[Version comparison data]
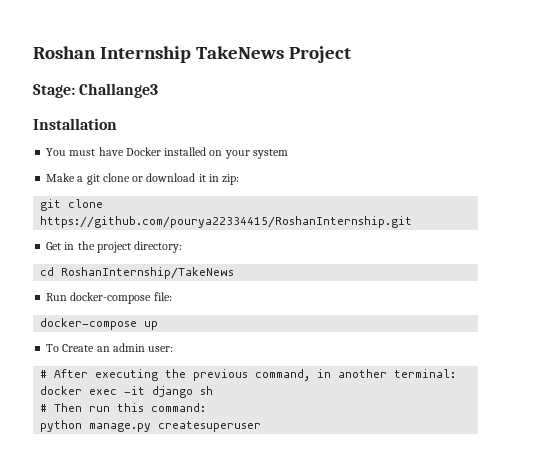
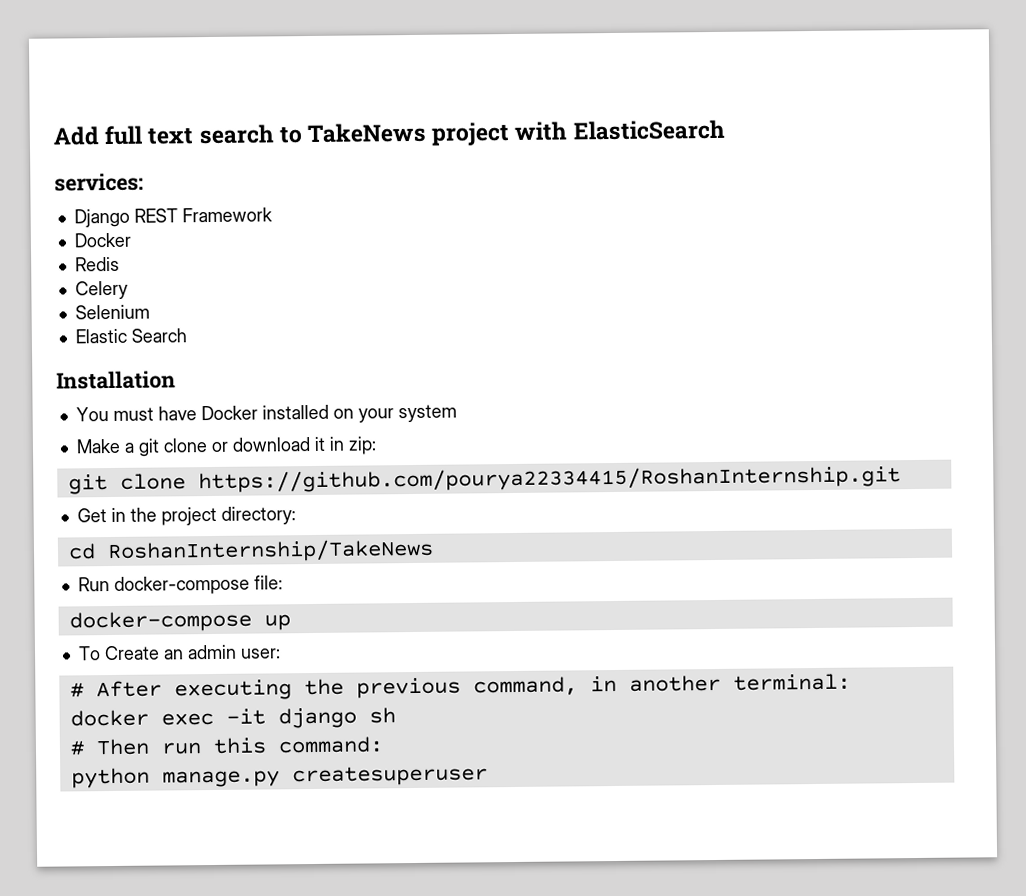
- Roshan Internship TakeNews Project
- Stage: Challange3
+ Add full text search to TakeNews project with ElasticSearch
+ services:
+ Django REST Framework
+ Docker
+ Redis
+ Celery
+ Selenium
+ Elastic Search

» Brief: When you find a line in the records that contains the word "TakeNews", copy it.

» Output of the task:
- Roshan Internship TakeNews Project
+ Add full text search to TakeNews project with ElasticSearch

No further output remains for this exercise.